From the website: "Titles in **bold** have been changed since the last release point."

In [4]:
# Download html
us_code_response = requests.get('http://uscode.house.gov/download/download.shtml')

# Parse html (create the soup)
us_code_soup = BeautifulSoup(us_code_response.content, 'html.parser')

In [5]:
len(us_code_soup.select('.usctitlechanged'))

2

**3. Create a Python list with the top ten [FBI's Most Wanted](https://www.fbi.gov/wanted/topten) names**

In [6]:
# Download html
most_wanted_response = requests.get('https://www.fbi.gov/wanted/topten')
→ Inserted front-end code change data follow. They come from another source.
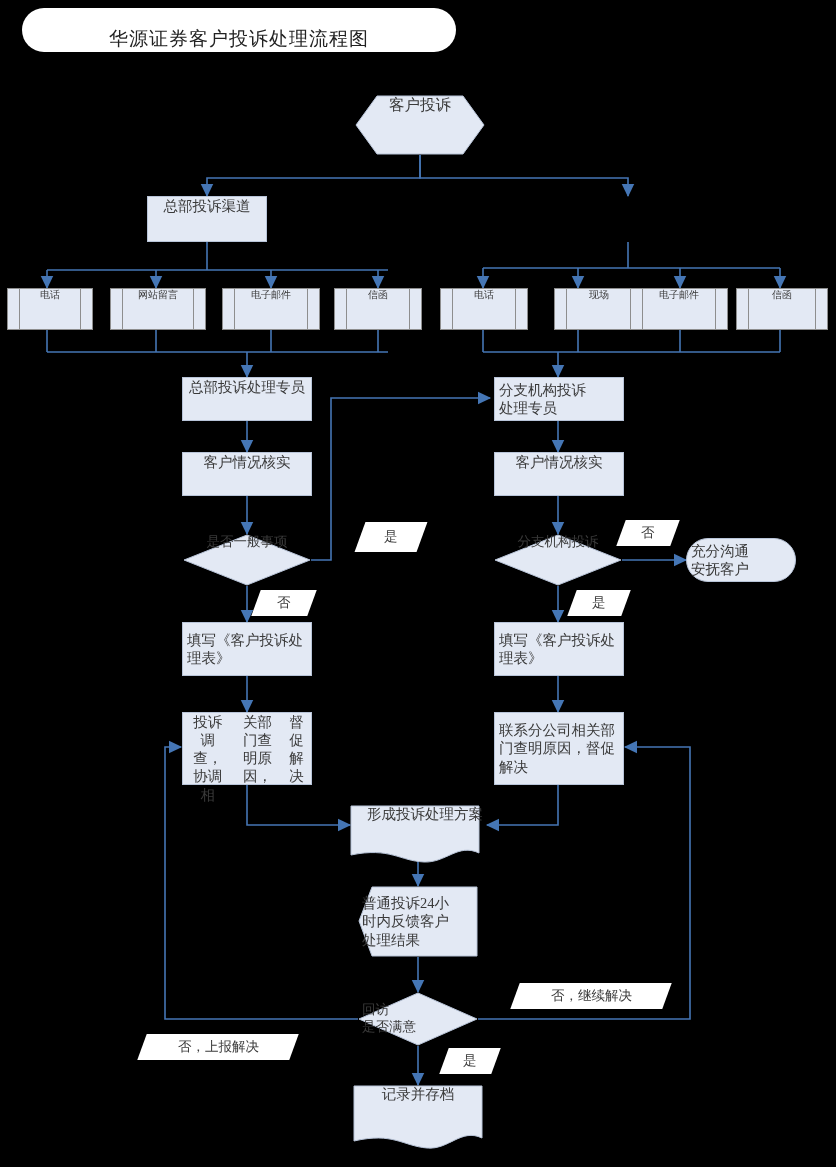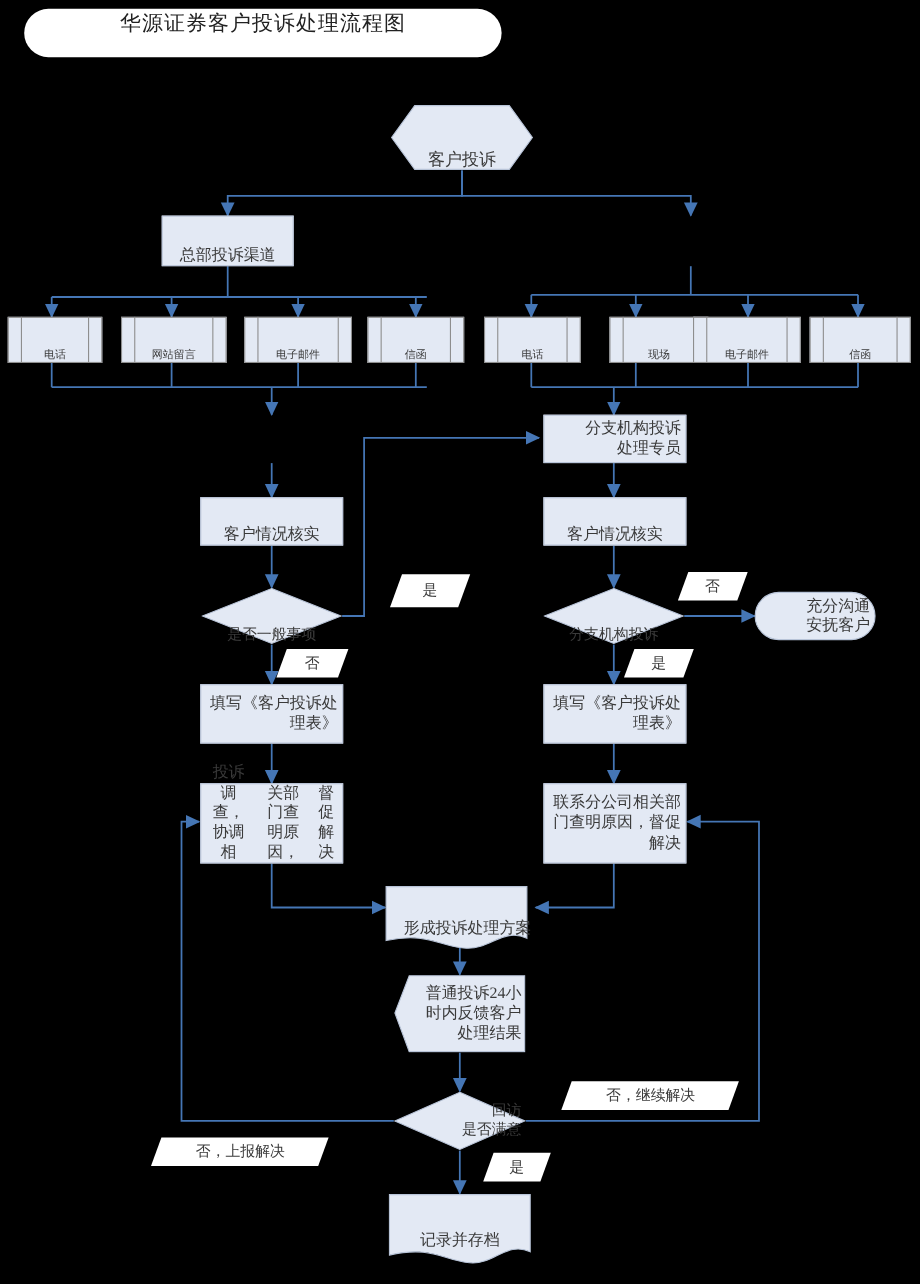"华源证券客户投诉处理流程图" .title-pill { align-items: flex-start -> flex-end }
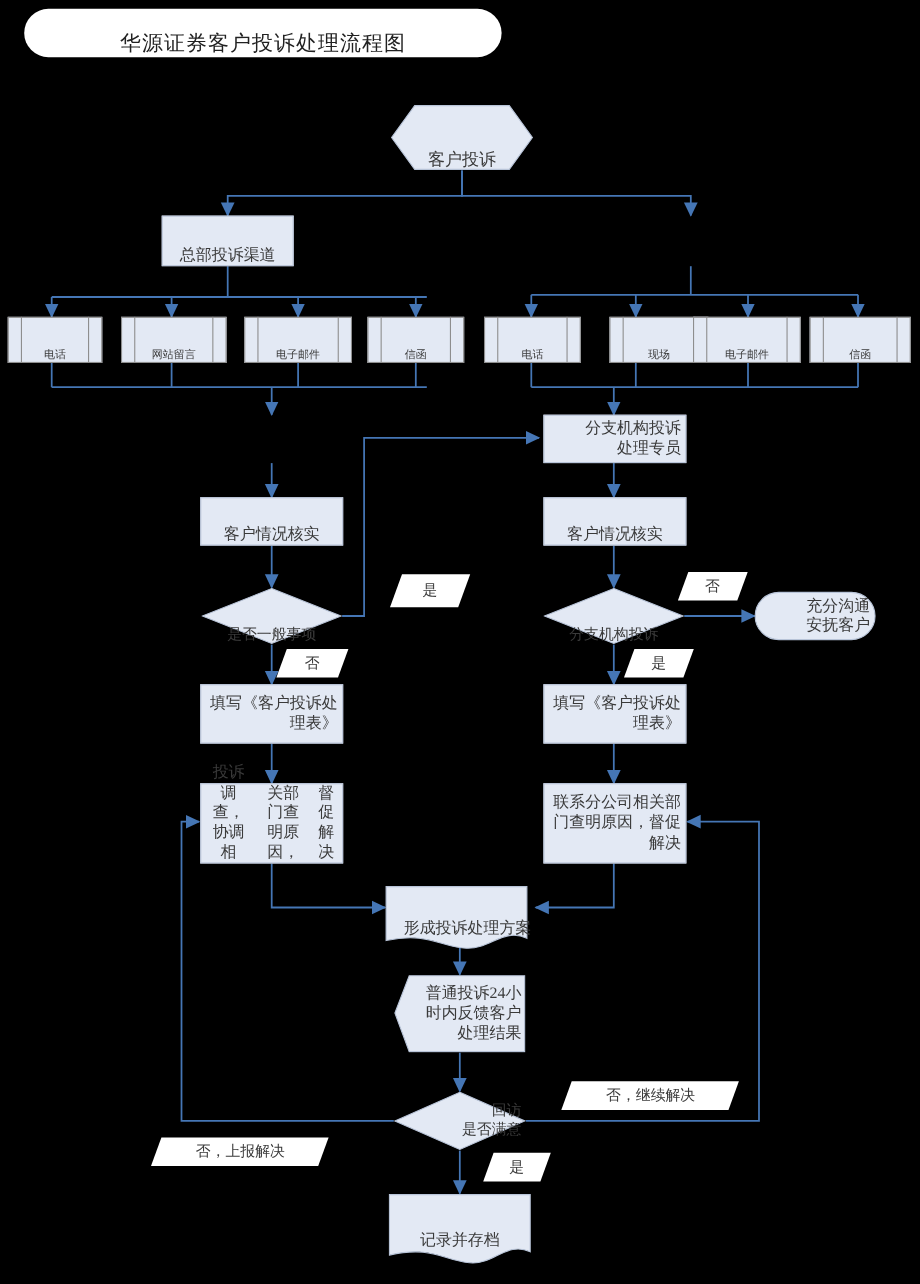"客户投诉" .node { align-items: flex-end -> flex-start }
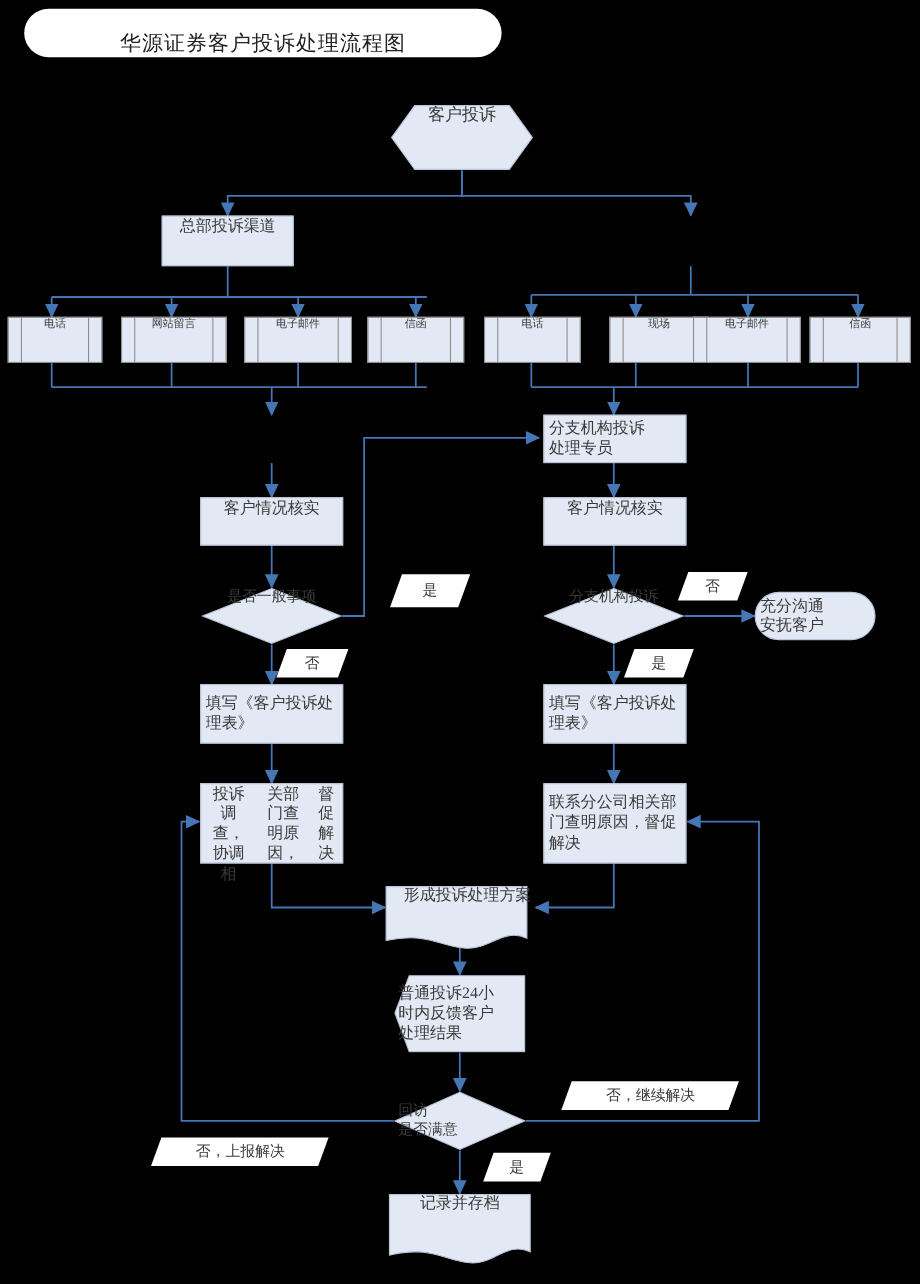"总部投诉处理专员" div.node { html: none -> <div> <span>总部投诉处理专员</span> </div> }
# Parse html (create the soup)
most_wanted_soup = BeautifulSoup(most_wanted_response.content, 'html.parser')

In [7]:
most_wanted = [wanted.get_text().strip() for wanted in most_wanted_soup.select('.portal-type-person .title')]
most_wanted

['RAFAEL CARO-QUINTERO',
 'YULAN ADONAY ARCHAGA CARIAS',
 'EUGENE PALMER',
 'BHADRESHKUMAR CHETANBHAI PATEL',
 'ALEJANDRO ROSALES CASTILLO',
 'ARNOLDO JIMENEZ',
 'JASON DEREK BROWN',
 'ALEXIS FLORES',
 'JOSE RODOLFO VILLARREAL-HERNANDEZ',
 'OCTAVIANO JUAREZ-CORRO']

**4. Display the 20 latest earthquakes info (date, time, latitude, longitude and region name) by the [EMSC](https://www.emsc-csem.org/Earthquake/) as a pandas dataframe**

In [8]:
# Download html
earthquake_response = requests.get('https://www.emsc-csem.org/Earthquake/')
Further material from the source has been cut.